Understanding the above really impacts the way you might look at certain things. I wish I had had this intuition earlier. Instead of looking for meaning everywhere, 20-year-old kids should be looking for good goals. I still remember the feeling of emptiness I felt when I found out I was accepted in Polytechnique. I remember thinking: “Why am I not any happier? I should be hysterical!” But I wasn’t. After two years of intense work to get in, I had just run out of a goal.

In the professional context, goals are (should be) everything. We work to have goals maybe even more than we have goals because we work.

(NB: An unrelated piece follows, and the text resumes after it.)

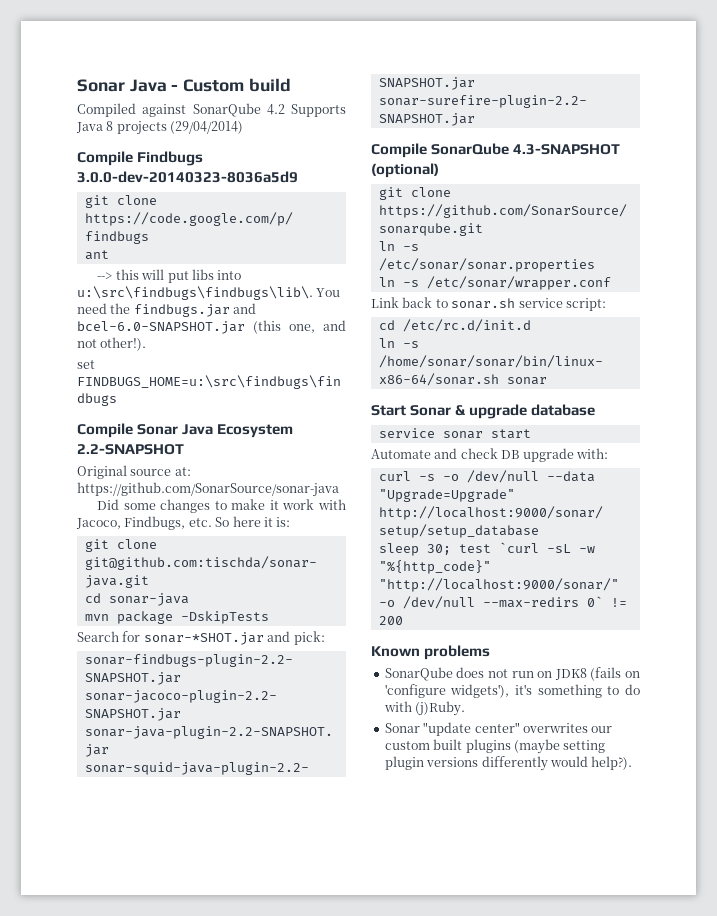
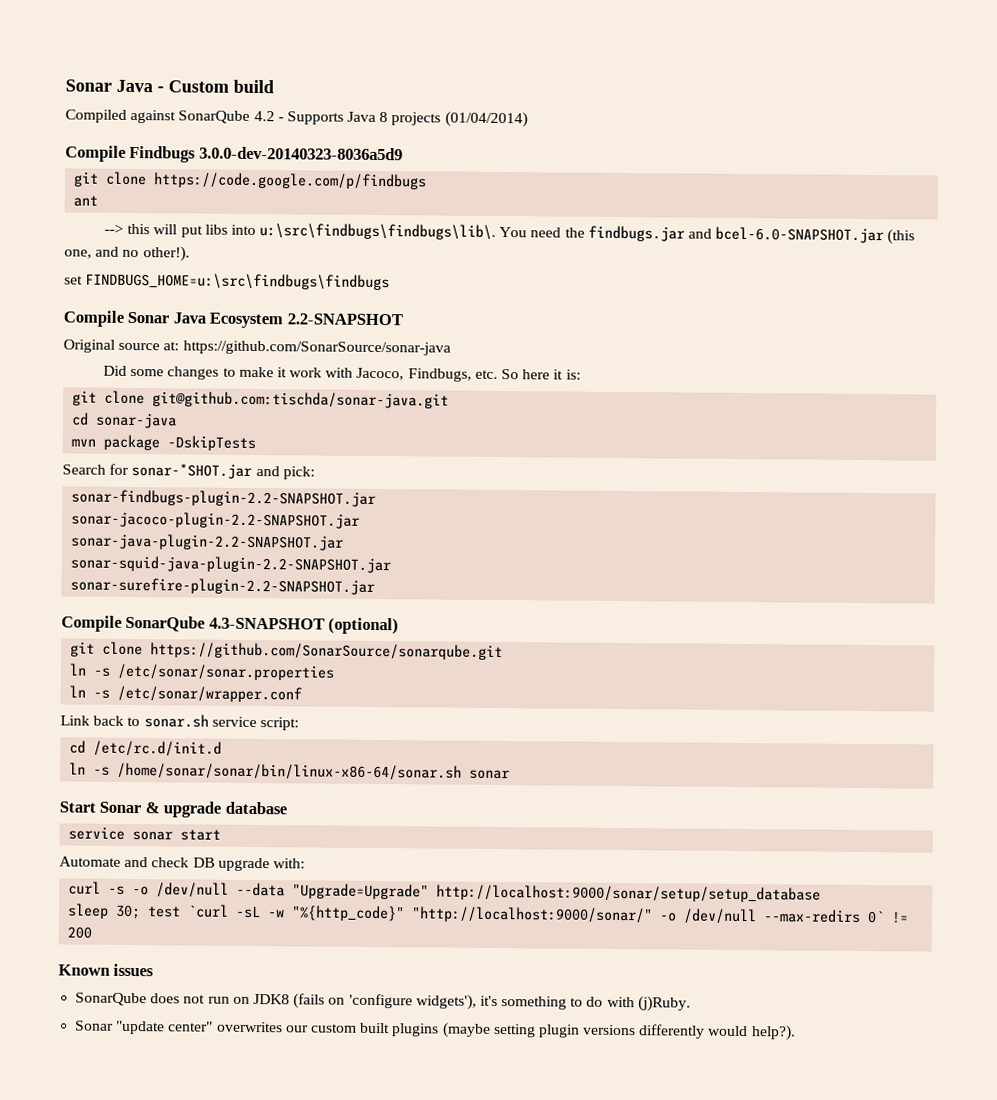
(285, 109) none -> [277,117,284,122] -
[170,121,244,134] (29/04/2014) -> [444,111,528,128] (01/04/2014)
[77,339,97,348] not -> [122,249,140,258] no
[424,645,491,660] problems -> [113,963,155,977] issues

In Airbus, employees have to pass the famous “Gallup test” regularly. They are asked a series of standard questions about how they feel at work. One question often yields below-expectation results:

Do you know what is expected from you at work?

Work is the place where you should constantly have clear goals and be pushed to achieve them. How is it possible that so many employees answered otherwise?

You want a job with great goals: 1) Clear objectives. 2) Rules that are known and understood. 3) Difficult but beatable. 4) Well suited to your particular skills. 5) Many degrees of freedom at your disposal. 6) Limited in time and scope. These are aspects you should confirm at your job interview. If you fall too far off these conditions, chances are you will grow tired of your job quickly, the same way a game loses interest when it proves unbeatable or somebody cheats.

When starting a business, you get to do one great thing: to set your own goals. By the end of this month I should have solved this problem. At the beginning at least you have a complete freedom in how to solve the problem, and you get to take a lot of decisions. This is very motivating and the result is that you work and think about your work all the time. Hearing this usually horrifies people, but it does feel great. Great enough that you do it without earning any revenues at first.

Should one leave a job to start a business? What if one fails? Indeed, there’s a large probability of failure when learning a new game… But what if there is an even larger probability of failure staying? (And by failure I mean: not achieving a great goal - So sitting on your butt at the office may be a failure). It’s goal against goal, and you may compare them point by point. What about the money? The money only matters if it’s needed to play a better game (needless to say that it is not a goal itself). Creating a startup to get rich is a bad idea. There are way better jobs out there to get rich (try financing, or strategy consulting). For me it’s rather the other way around: I would like to be rich so I could create many startups.

Life really does feel like a collection of games we assemble for ourselves. Becoming an expert at one might be just as good as playing many of them. Watch out for the boring or tedious ones, stay in your league, and just accept those games for what they are!